Have provided FATHER (Tom Thon) with a video-tape instruction explaining salat. There are moments for me where I wonder how much I really DON'T know about the Islamic religion.

I really wish I could have my father come and sit in on rehearsals. It'd be great to have his feedback. Have him correct me. To have him be an active part of the process...

We'll see.


Following pictures show the cast and Lisa and our wonderful stage manager, Ronnie. (God bless all the GOOD stage managers).

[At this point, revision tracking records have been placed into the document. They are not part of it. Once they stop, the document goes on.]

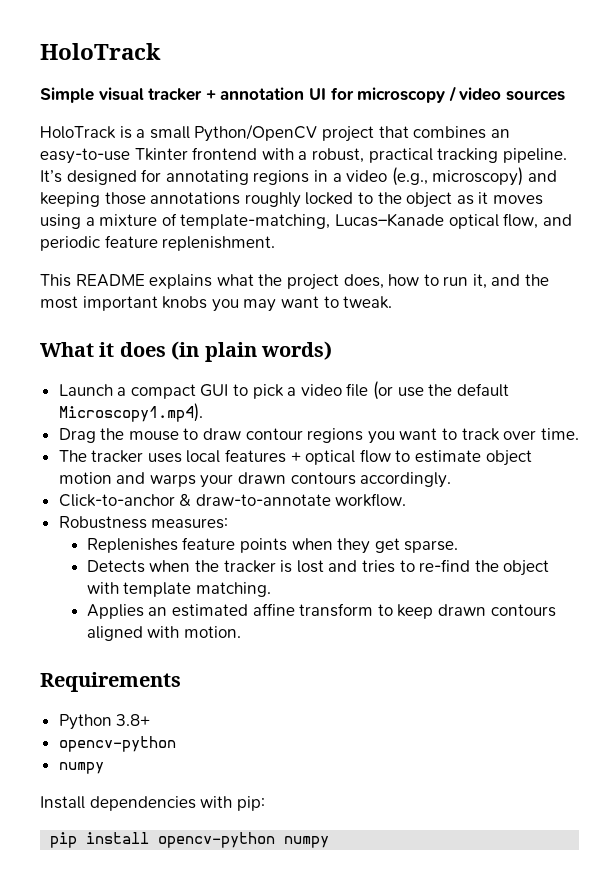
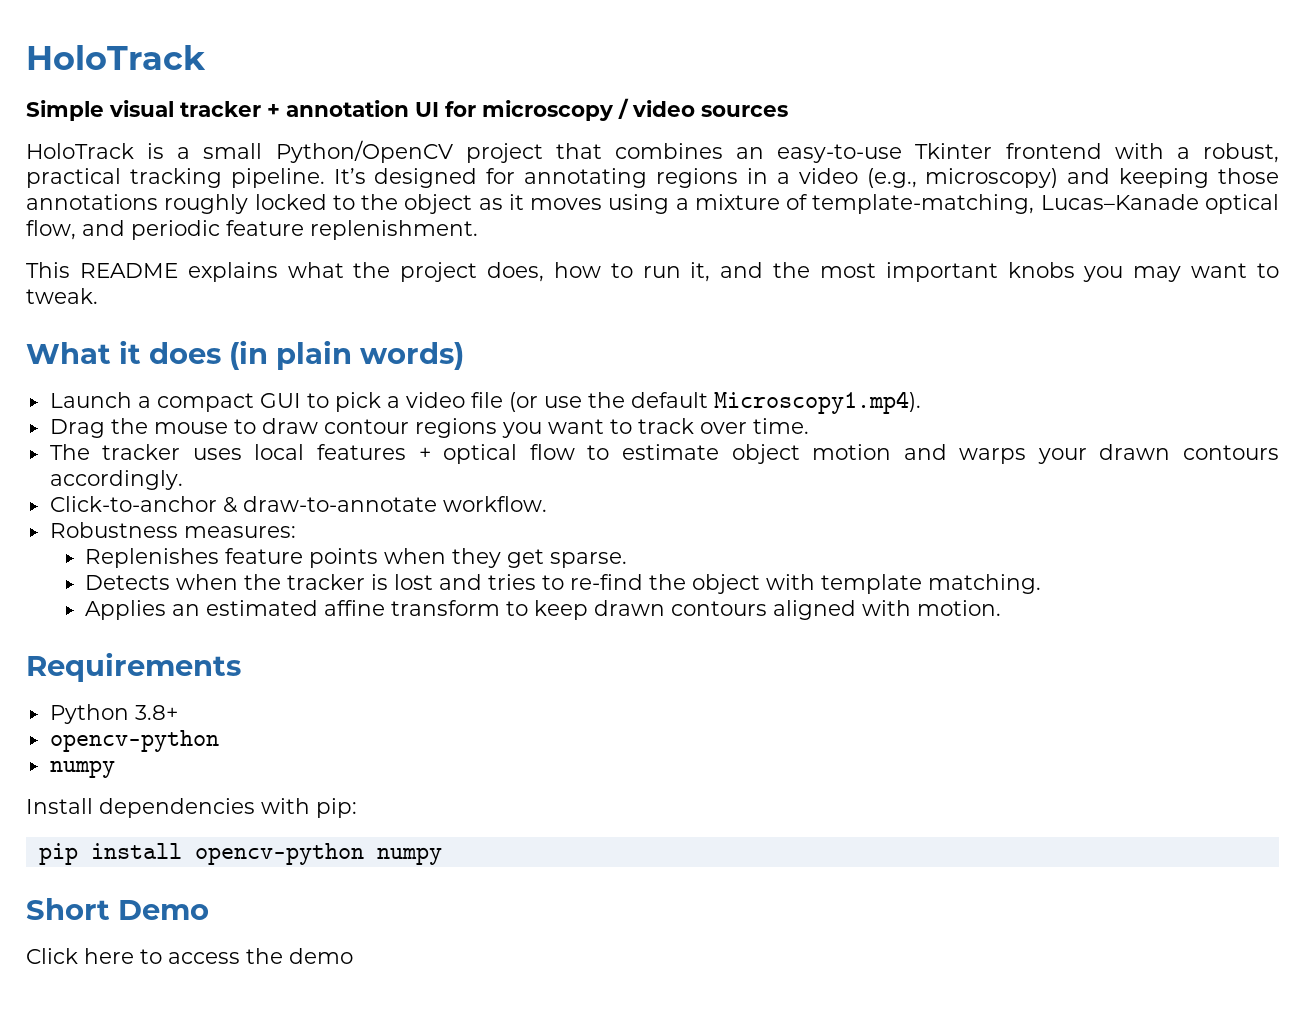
+ Short Demo
+ Click here to access the demo

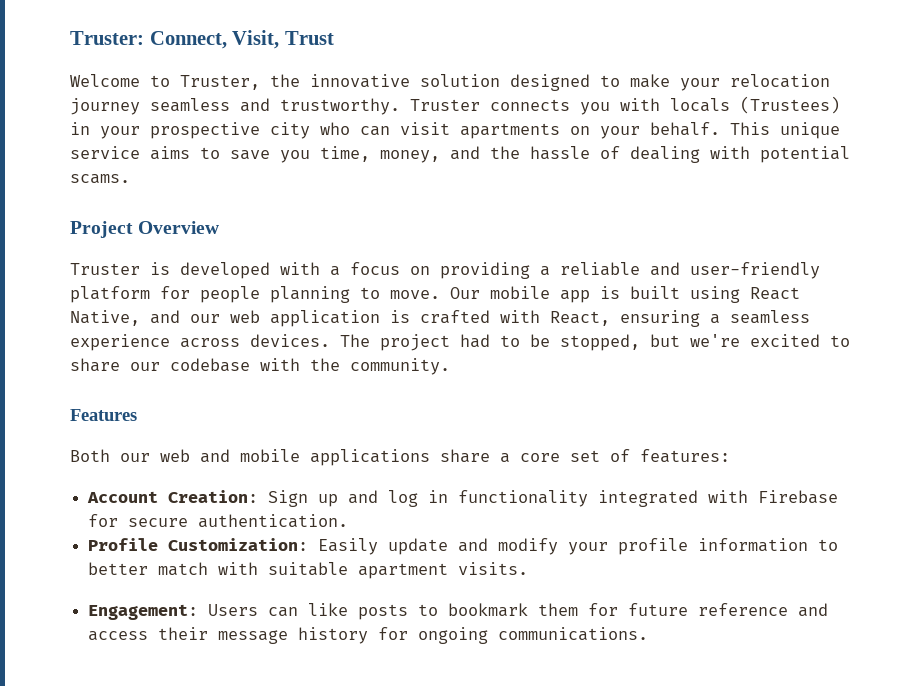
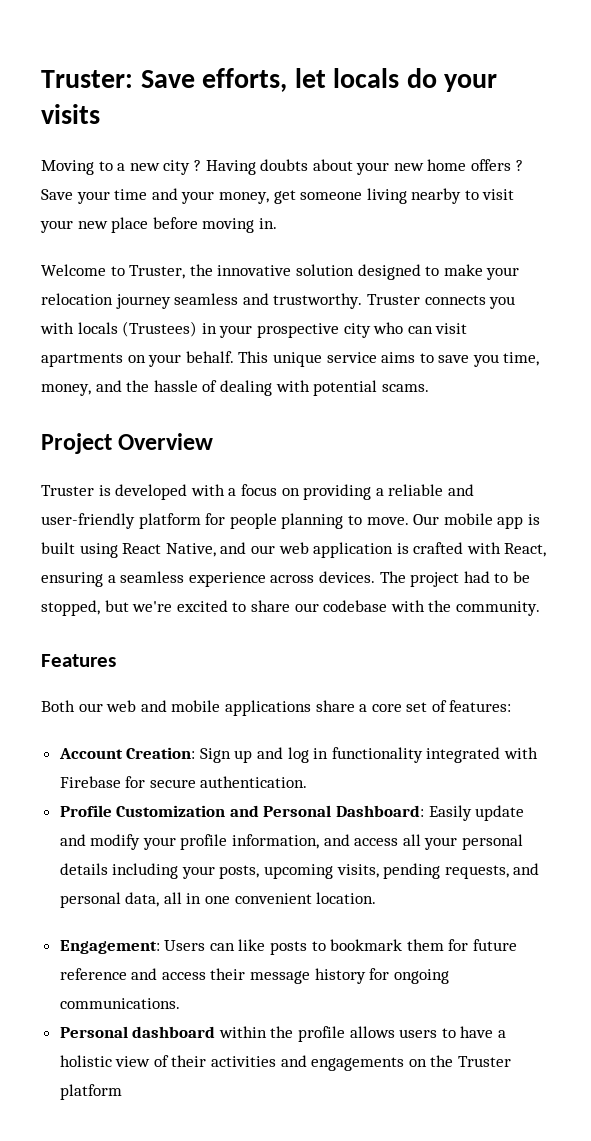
- Truster: Connect, Visit, Trust
+ Truster: Save efforts, let locals do your visits
+ Moving to a new city ? Having doubts about your new home offers ? Save your time and your money, get someone living nearby to visit your new place before moving in.
- Profile Customization: Easily update and modify your profile information to better match with suitable apartment visits.
+ Profile Customization and Personal Dashboard: Easily update and modify your profile information, and access all your personal details including your posts, upcoming visits, pending requests, and personal data, all in one convenient location.
+ Personal dashboard within the profile allows users to have a holistic view of their activities and engagements on the Truster platform

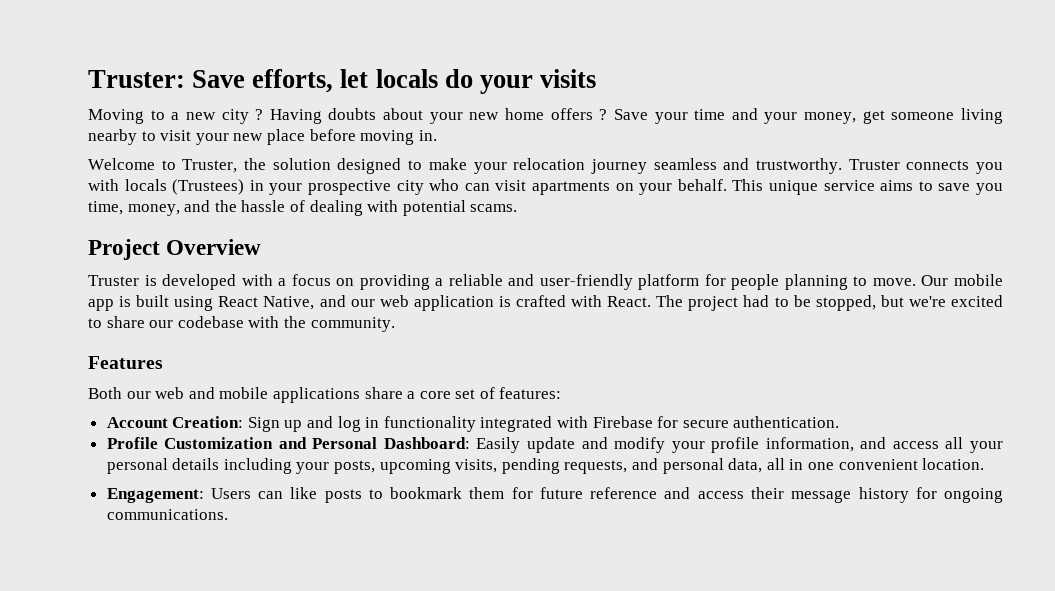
- Welcome to Truster, the innovative solution designed to make your relocation journey seamless and trustworthy.
+ Welcome to Truster, the solution designed to make your relocation journey seamless and trustworthy.
- Our mobile app is built using React Native, and our web application is crafted with React, ensuring a seamless experience across devices.
+ Our mobile app is built using React Native, and our web application is crafted with React.
- Personal dashboard within the profile allows users to have a holistic view of their activities and engagements on the Truster platform

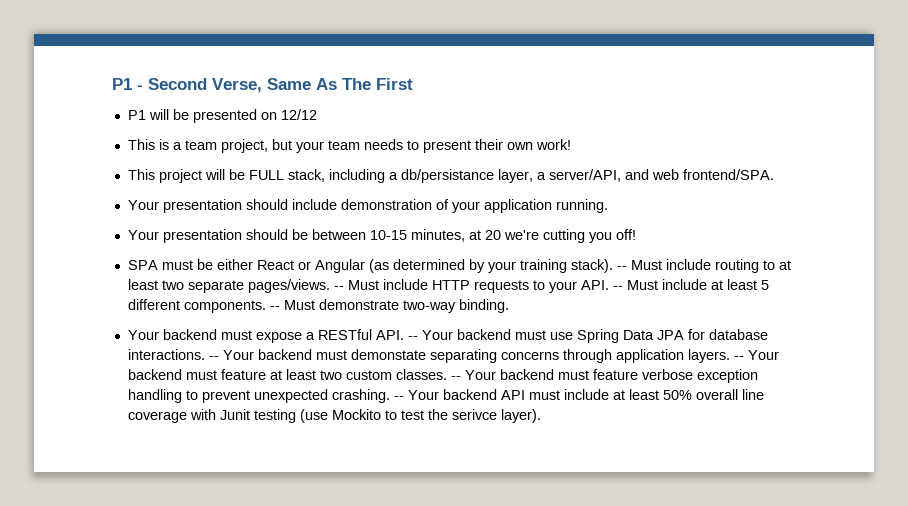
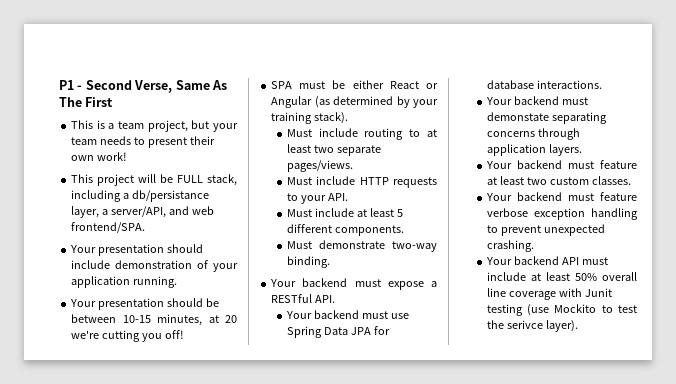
- P1 will be presented on 12/12
- SPA must be either React or Angular (as determined by your training stack). -- Must include routing to at least two separate pages/views. -- Must include HTTP requests to your API. -- Must include at least 5 different components. -- Must demonstrate two-way binding.
+ SPA must be either React or Angular (as determined by your training stack).
+ Must include routing to at least two separate pages/views.
+ Must include HTTP requests to your API.
+ Must include at least 5 different components.
+ Must demonstrate two-way binding.
- Your backend must expose a RESTful API. -- Your backend must use Spring Data JPA for database interactions. -- Your backend must demonstate separating concerns through application layers. -- Your backend must feature at least two custom classes. -- Your backend must feature verbose exception handling to prevent unexpected crashing. -- Your backend API must include at least 50% overall line coverage with Junit testing (use Mockito to test the serivce layer).
+ Your backend must expose a RESTful API.
+ Your backend must use Spring Data JPA for database interactions.
+ Your backend must demonstate separating concerns through application layers.
+ Your backend must feature at least two custom classes.
+ Your backend must feature verbose exception handling to prevent unexpected crashing.
+ Your backend API must include at least 50% overall line coverage with Junit testing (use Mockito to test the serivce layer).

The cast, in alphabetical order, again is:

Marianne Fraulo - MOTHER
Megan Hayes - HADIA
Tyler Owens - ADAM
Tom Thon - FATHER


(L-R) Lisa, Tyler, Megan, Tom's leg.


(L-R) Marianne, Tom


Everybody...and Ronnie, in the left corner.

Wednesday, April 26, 2006

2nd day

Rehearsals run from noon to 5.
Read through the script twice on the first day. Great to hear it with all the different voices instead of just Lisa and me alternating. There's only so much two people can handle.

Today was great.
Due to line revisions and a couple of rewrites to scenes, i ran a bit late, coming into rehearsal 30 minutes behind everyone... fantastic, though. I'm glad that it worked out like that. The conversations that are taking place just two days in are wonderful to sit through. There are parallels that the actors and Lisa are finding that I did not intend but am glad are there. It makes me think of English class in high school when that one question was asked, "Is the symbolism intentional?"

Ah. Maybe. It depends. What works for you?

Plus, the wonderful thing about rehearsals, when the energy and combination of people are good... the wonderful thing is the personal sharing that begins... without thinking. The opinions, the defense of characters...the individual real-life experiences of the actors. It's wonderful.

Lisa is slowly sliding off her dramaturg responsibilities and placing her director's cap on...
This is a difficult transition for me to understand with her only because i'm accustomed to dealing with her questions on a dramaturg level. So, when she asks a questions, I immediately think that means I need to rewrite the scene...
whereas, she's just asking a question of my intent...to see if we (the director and playwright) are on the same page.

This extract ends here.